2 Southern Marine Science and Engineering Guangdong Laboratory(Guangzhou), Guangzhou 511458, China;
3 Guangzhou Marine Geological Survey, China Geological Survey, Guangzhou 510760, China;
4 University of Chinese Academy of Sciences, Beijing 100049, China
Oil resources are rich in the Mesozoic strata (Hanson et al., 2007; Safronov et al., 2014; Yuan et al., 2018; Chen et al., 2019). Mesozoic strata are widespread in offshore China (Lu et al., 2014; Hu et al., 2015; Wang et al., 2016; Yang et al., 2020). The northern part of the South China Sea is a key area for offshore oil-gas exploration in China (Wu et al., 2009; Gao et al., 2018). Research on the Mesozoic strata in the northern South China Sea has become one of the frontier subjects in earth science since the discovery of the Mesozoic layers in the 1980s (Yao et al., 1995; Xia and Huang, 2000; Hao et al., 2001; Xu et al., 2013). Recent exploration studies have confirmed the wide existence of the Mesozoic strata in the northern South China Sea (Hao et al., 2009b, Lu et al., 2014). For instance, in the southwest Taiwan basin, multiple wells have drilled into the lower Cretaceous system in the Gaoxiong depression (Zhou, 2002; He et al., 2006) and some wells revealed the presence of organic-rich mid-upper Jurassic strata in the Chaoshan depression (Shao et al., 2007). Moreover, hydrocarbon was even found in the Mesozoic in the Taixinan Basin. The Mesozoic basins in the northern South China Sea are characterized by multi-stage evolution and are superimposed basins of prototype basins with different evolution characteristics (Zhong et al., 2008, 2011; Zhang, 2010).

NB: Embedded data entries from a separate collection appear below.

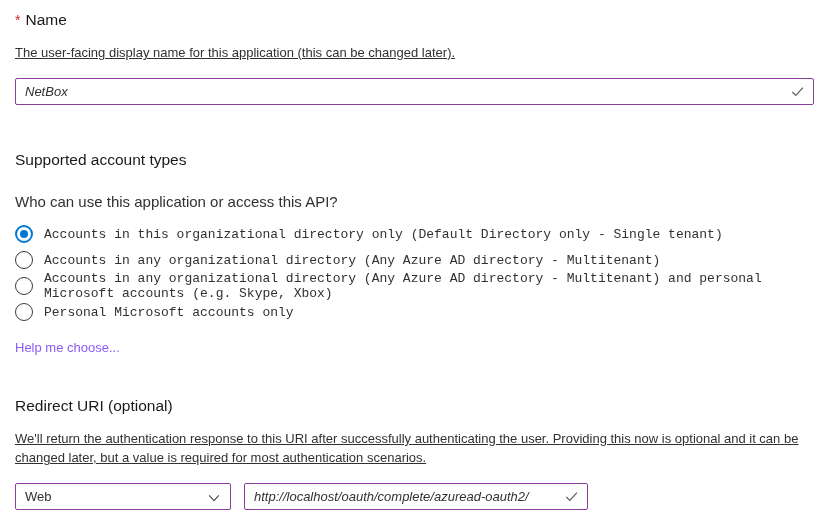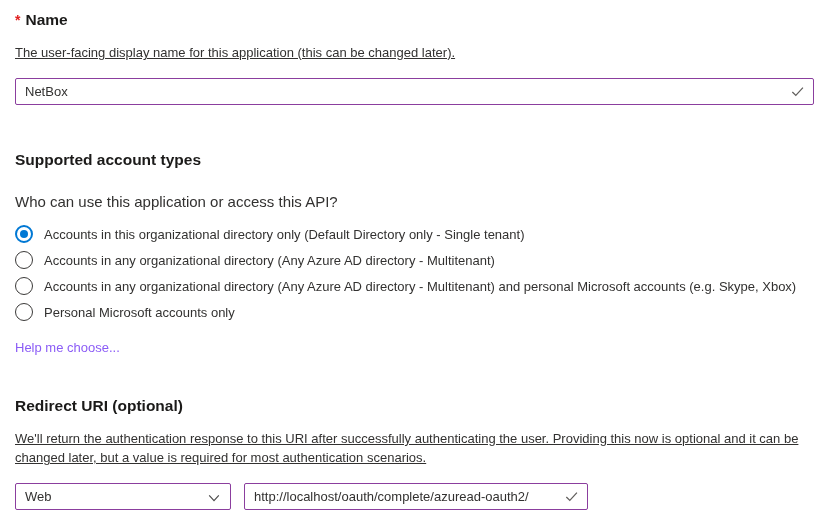"* Name" .section-title { font-weight: 700 -> 400 }
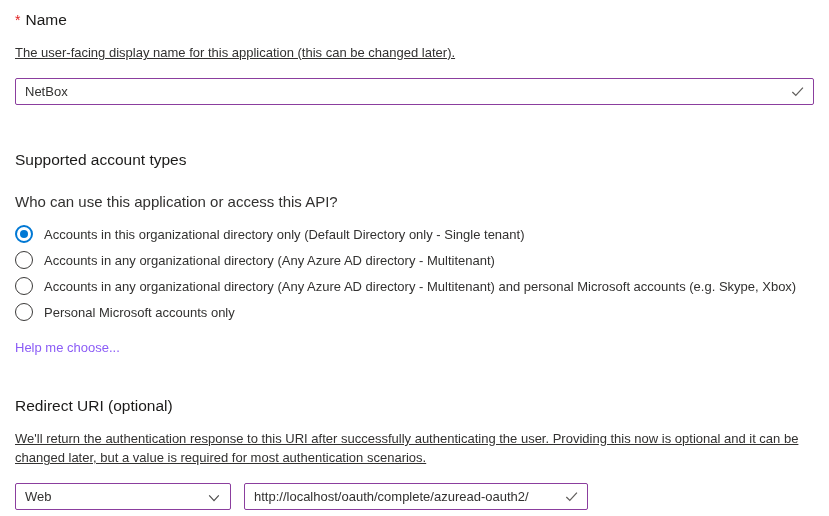"NetBox" input.text-input { font-style: none -> italic }
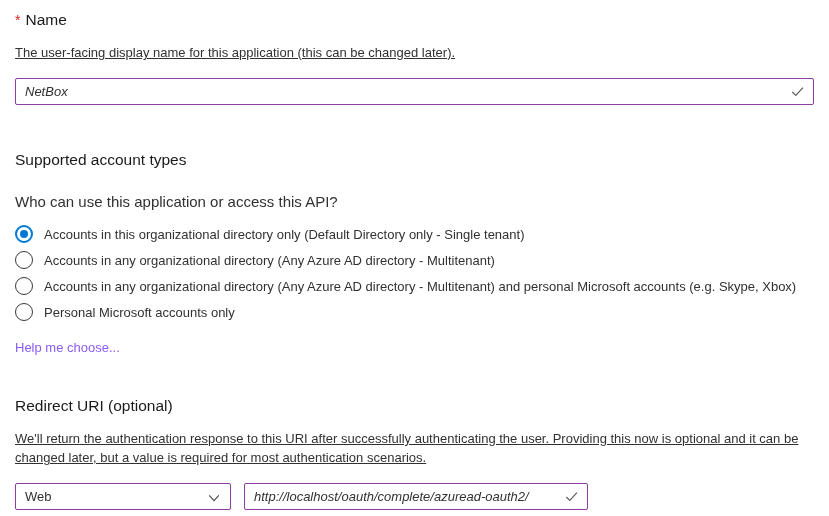"Accounts in this organizational" .radio-label { font-family: none -> Liberation Mono, monospace }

The distribution of the Mesozoic strata in the northern South China Sea has been delineated based on the seismic profiles and drilling data (Lu et al., 2014; Hu et al., 2015). The Chaoshan depression, located on the uplift of the Dongsha sea area, has the widest and thickest Mesozoic strata. The LF35-1-1 well on the northern slope of the Chaoshan depression confirmed that the Chaoshan depression is a Mesozoic residual depression (Hao et al., 2009a). The Mesozoic strata of the Chaoshan depression are well-preserved and have a sound index of source rock. Moreover, large tectonics is wide-spread. Therefore, Chaoshan depression has good prospects for oil and gas exploration and is very likely to emerge as a new field of oil-gas exploration in the South China Sea (Zhou et al., 2005; Li et al., 2008; Hao et al., 2009a; Ji et al., 2014). The petrological characteristics, depositional environment, source analysis, basin evolution, and reservoir prediction of the Mesozoic strata in the Chaoshan depression was studied using various methods, on which the prospective areas of oil and gas exploration were demonstrated accordingly (Shao et al., 2007). The seismic data combined with well logging data were used to reconstruct the paleogeomorphology of the sedimentary strata and to determine the distribution and range of the sedimentary system. In addition, the sedimentary features have positive significance for the favorable reservoir prediction of the Mesozoic strata in Chaoshan depression (Qiang et al., 2018).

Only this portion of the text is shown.